José Mourinho non si trattiene al termine di Roma-Inter e interviene duramente sulla questione arbitri: il riferimento è netto.
Monza-Roma dello scorso turno di campionato in Serie A ha avuto un protagonista su tutti, ovvero il tecnico José Mourinho. Al termine della gara l’allenatore portoghese non si era risparmiato in merito a una presa di posizione di dura condanna nei riguardi della gestione arbitrale del direttore di gara, Chiffi.
A tal proposito si era esposto a difesa della categoria Renzo Ulivieri, presidente dell’Assoallenatori, dichiarando: “I tecnici italiani sono dalla parte degli arbitri, senza se e senza mai. Anzi senza Mou… Ma non c’è molto da scherzare. Le dichiarazioni di Mourinho sono gravi e inaccettabili”.
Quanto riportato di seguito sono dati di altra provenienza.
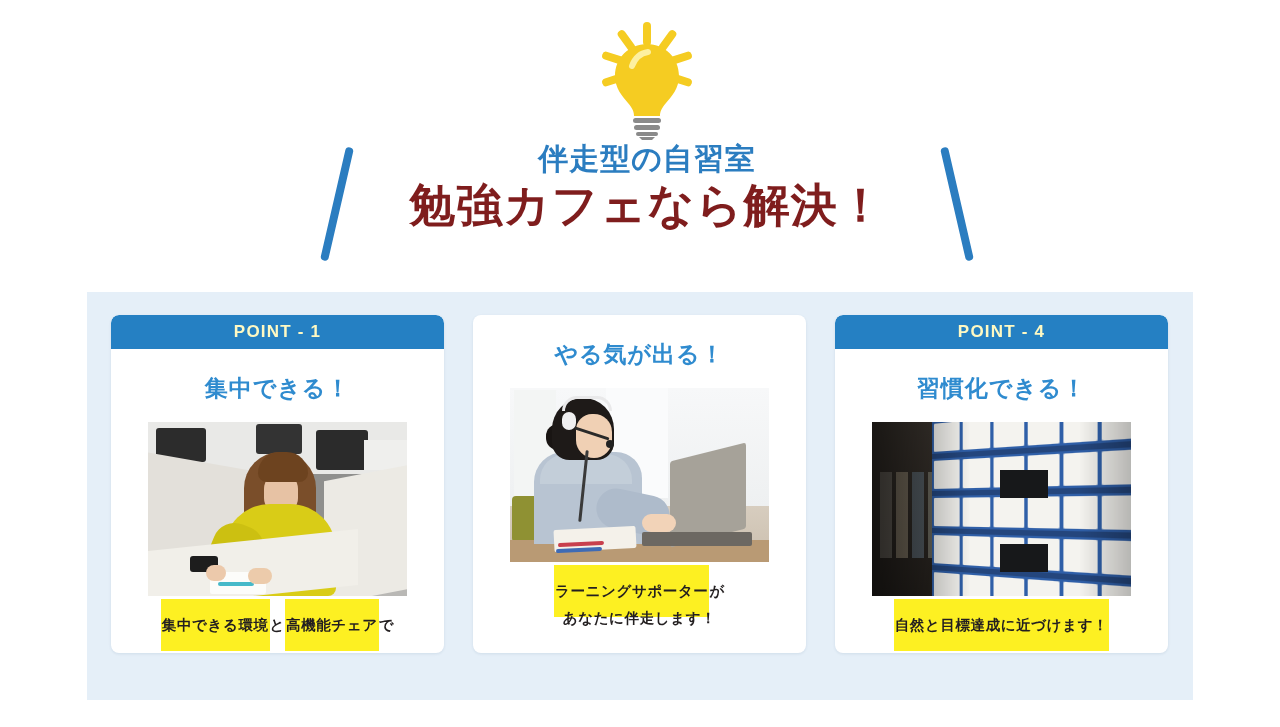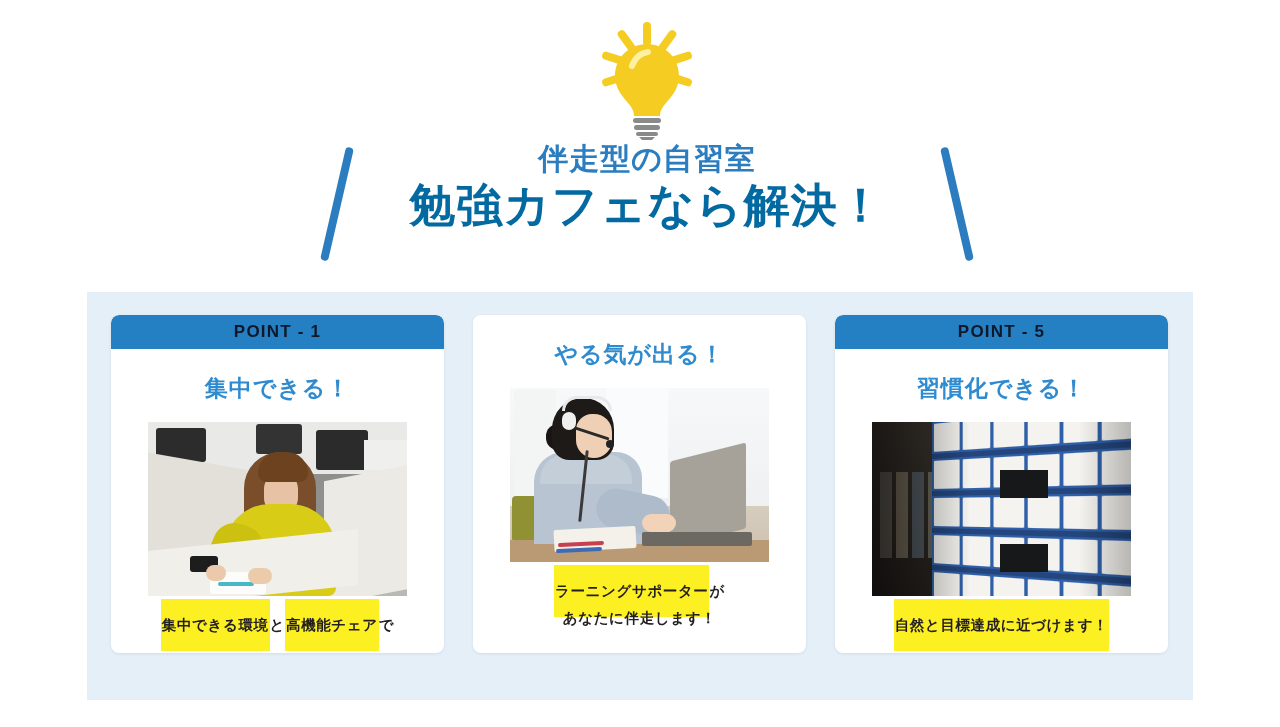"勉強カフェなら解決！" .headline-main { color: #0369a1 -> #7f1d1d }
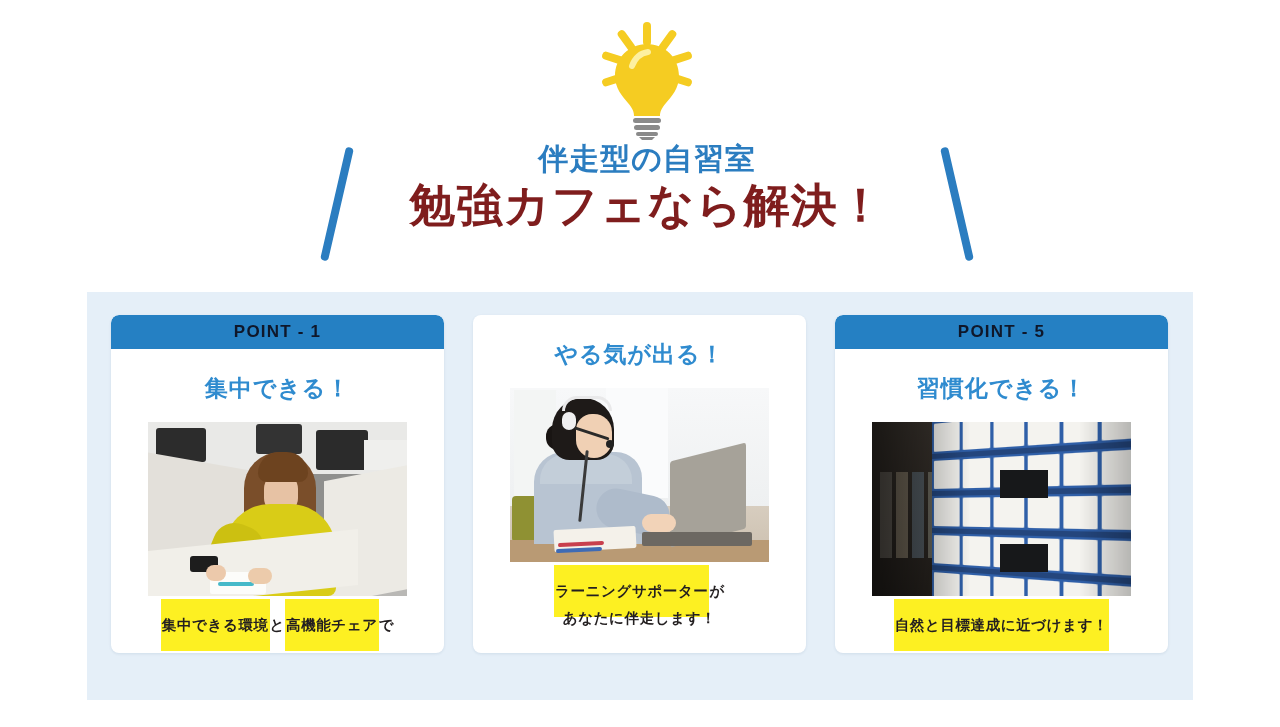"POINT - 1" .card-header { color: #0f172a -> #fef9c3 }
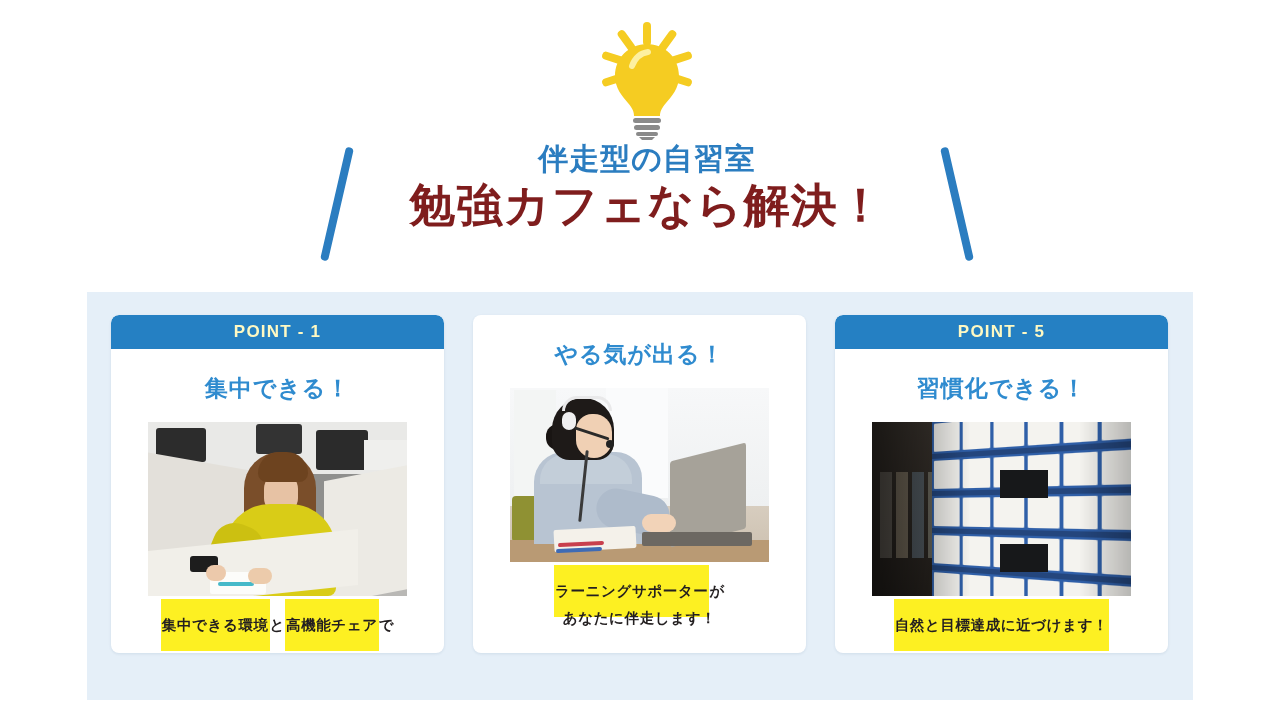"POINT - 5" div.card-header { text: 5 -> 4 }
L’allenatore della Roma, infatti, aveva pubblicamente confessato di essere andato in panchina, indossando un microfono per registrare i colloqui fra lui e il gruppo arbitrale, durante il match. Una strategia “difensiva”, alla luce delle conseguenze disciplinari che spesso sconta per atteggiamenti piuttosto accesi nei riguardi dei direttori di gara.
Inevitabile è stato riaprire la grossa parentesi sulla delicata situazione al termine di Roma–Inter. La squadra giallorossa ha perso un altro treno per la qualificazione in Champions League durante la prossima stagione, soccombendo alle due reti nerazzurre, messe a segno da Dimarco e Lukaku. Con questo risultato la Roma entra ufficialmente in un periodo critico con soli due punti raccolti nelle ultime quattro partite.
“Ai miei ho detto che avevo un tremendo orgoglio, che ringraziavo loro per lo sforzo fatto. A causa degli infortuni, c’è stato chi ha giocato con una gamba solo e chi con una frattura intercostale, facendo infiltrazioni. Ringrazio i bambini che lavorano sempre con noi”, esordisce Mourinho a ‘DAZN’, che apostrofa poi così la classe arbitrale e anche Ulivieri: “Durante la partita accadono episodi dei quali parlerà la società se vorrà. Non io. Anche perché sono stato distrutto e attaccato sull’etica e l’educazione, ma mi fa gioia. Perché? Perché mi ha attaccato una persona squalificata per tre anni per scommesse. Mi fa piacere”.